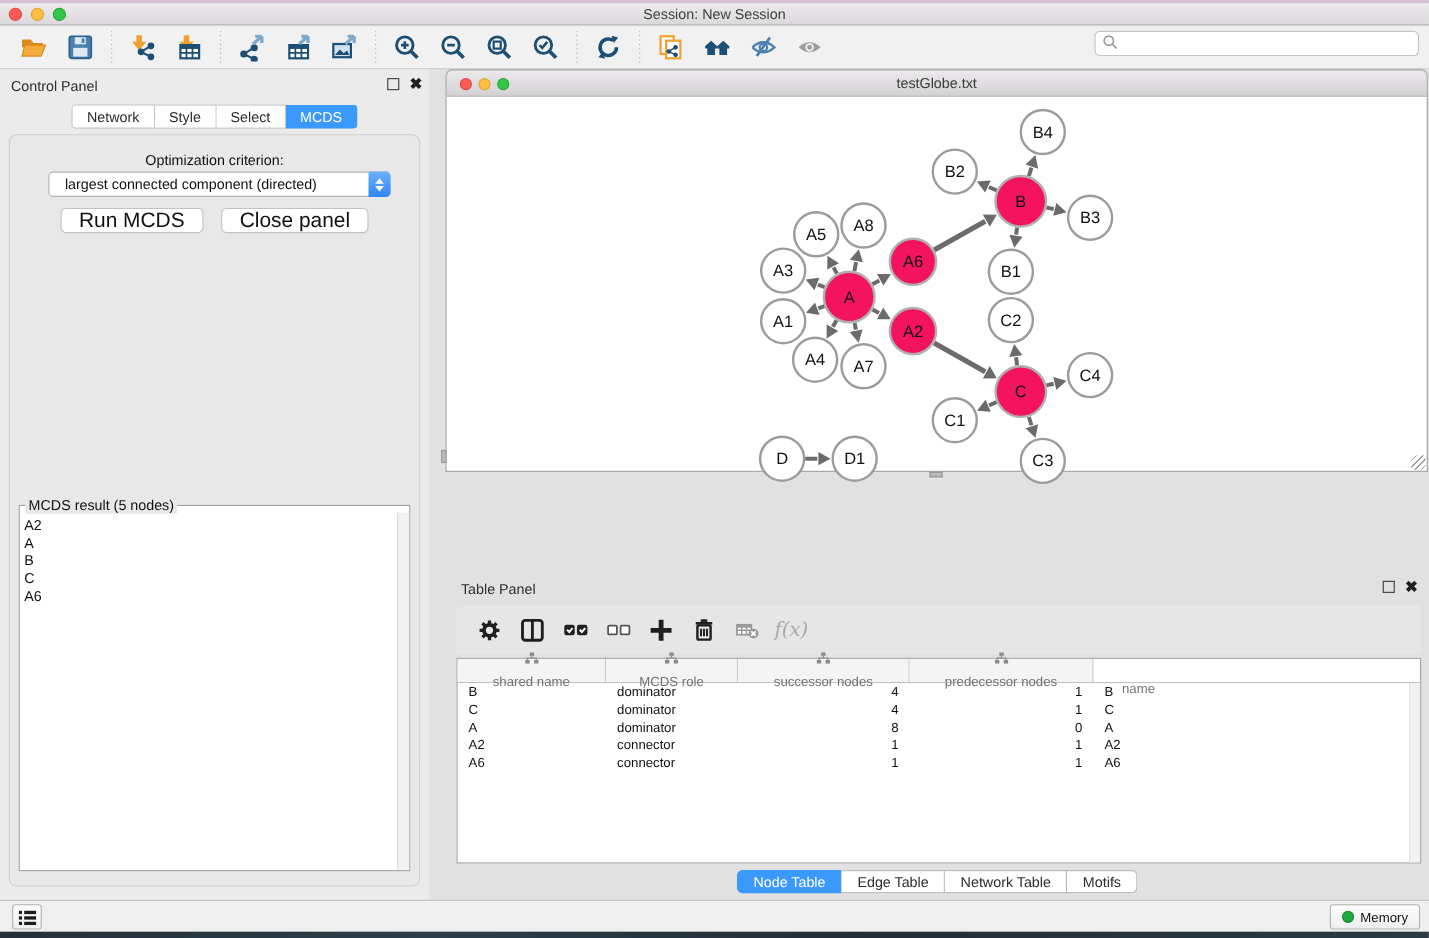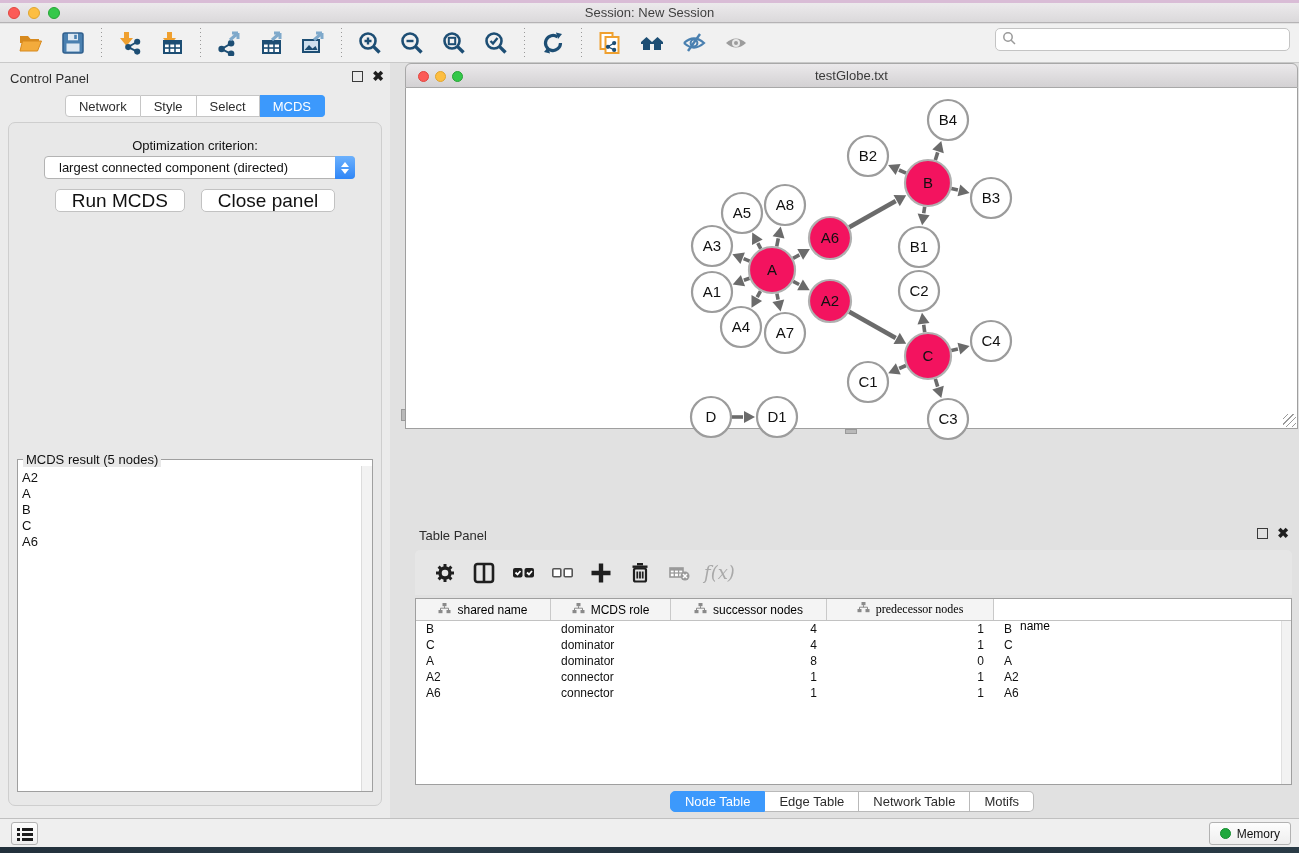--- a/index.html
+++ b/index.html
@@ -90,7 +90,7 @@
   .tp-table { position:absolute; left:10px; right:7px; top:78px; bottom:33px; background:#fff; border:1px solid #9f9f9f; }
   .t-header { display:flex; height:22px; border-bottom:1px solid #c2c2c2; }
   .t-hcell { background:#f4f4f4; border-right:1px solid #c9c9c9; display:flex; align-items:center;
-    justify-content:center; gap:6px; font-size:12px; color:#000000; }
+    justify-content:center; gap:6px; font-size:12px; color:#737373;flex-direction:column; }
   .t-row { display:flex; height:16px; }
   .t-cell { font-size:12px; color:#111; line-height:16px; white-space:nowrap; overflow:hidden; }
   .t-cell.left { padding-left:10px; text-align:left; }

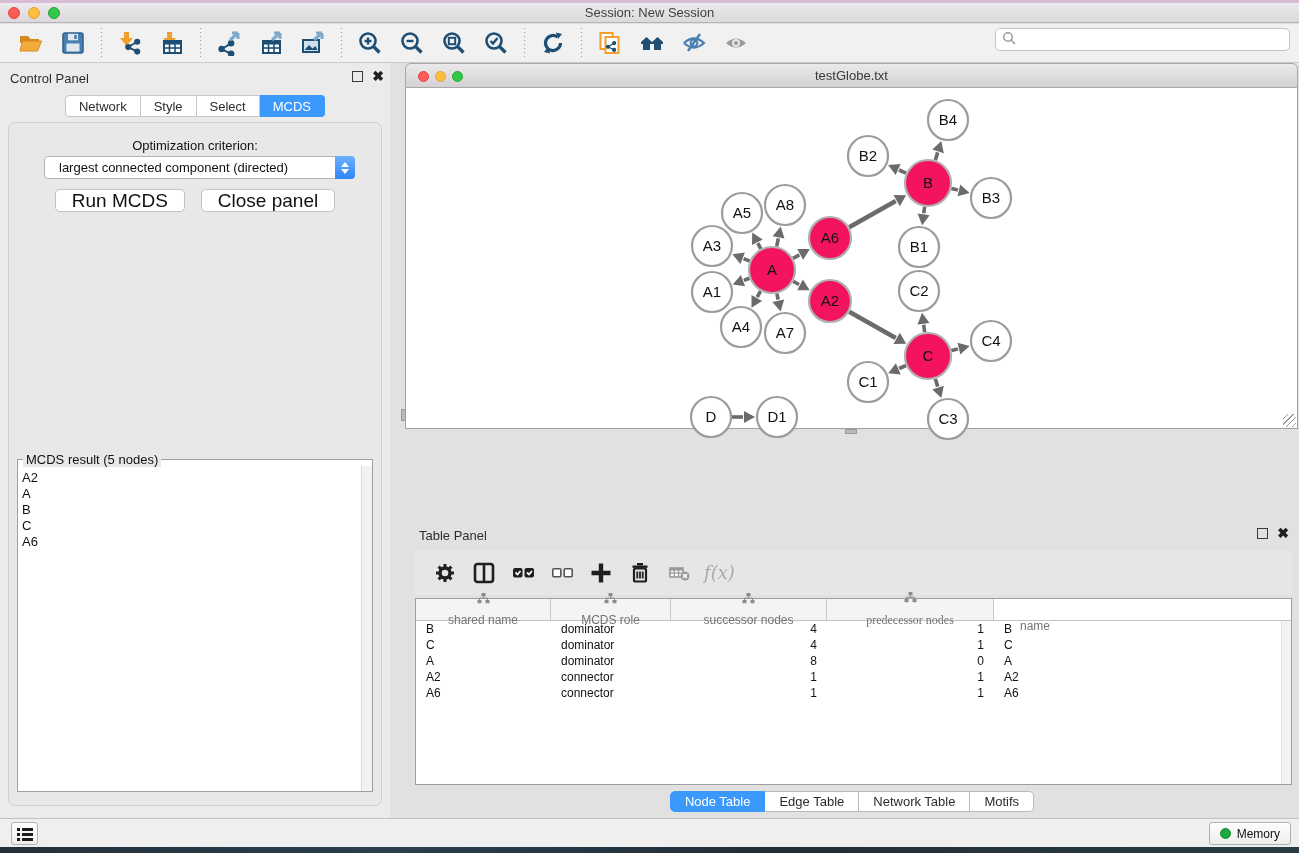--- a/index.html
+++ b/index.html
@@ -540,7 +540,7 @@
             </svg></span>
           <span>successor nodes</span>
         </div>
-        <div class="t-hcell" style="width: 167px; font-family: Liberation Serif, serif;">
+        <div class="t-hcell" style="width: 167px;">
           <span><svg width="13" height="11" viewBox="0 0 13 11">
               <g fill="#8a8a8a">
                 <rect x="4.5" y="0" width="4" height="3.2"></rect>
_ _ _ _ _ _ _
- **About this exercise**: Every line above should be transcribed word for word; leave the pictures out.

- **Solution to this task**:
--- a/index.html
+++ b/index.html
@@ -90,7 +90,7 @@
   .tp-table { position:absolute; left:10px; right:7px; top:78px; bottom:33px; background:#fff; border:1px solid #9f9f9f; }
   .t-header { display:flex; height:22px; border-bottom:1px solid #c2c2c2; }
   .t-hcell { background:#f4f4f4; border-right:1px solid #c9c9c9; display:flex; align-items:center;
-    justify-content:center; gap:6px; font-size:12px; color:#000000; }
+    justify-content:center; gap:6px; font-size:12px; color:#737373;flex-direction:column; }
   .t-row { display:flex; height:16px; }
   .t-cell { font-size:12px; color:#111; line-height:16px; white-space:nowrap; overflow:hidden; }
   .t-cell.left { padding-left:10px; text-align:left; }

--- a/index.html
+++ b/index.html
@@ -540,7 +540,7 @@
             </svg></span>
           <span>successor nodes</span>
         </div>
-        <div class="t-hcell" style="width: 167px; font-family: Liberation Serif, serif;">
+        <div class="t-hcell" style="width: 167px;">
           <span><svg width="13" height="11" viewBox="0 0 13 11">
               <g fill="#8a8a8a">
                 <rect x="4.5" y="0" width="4" height="3.2"></rect>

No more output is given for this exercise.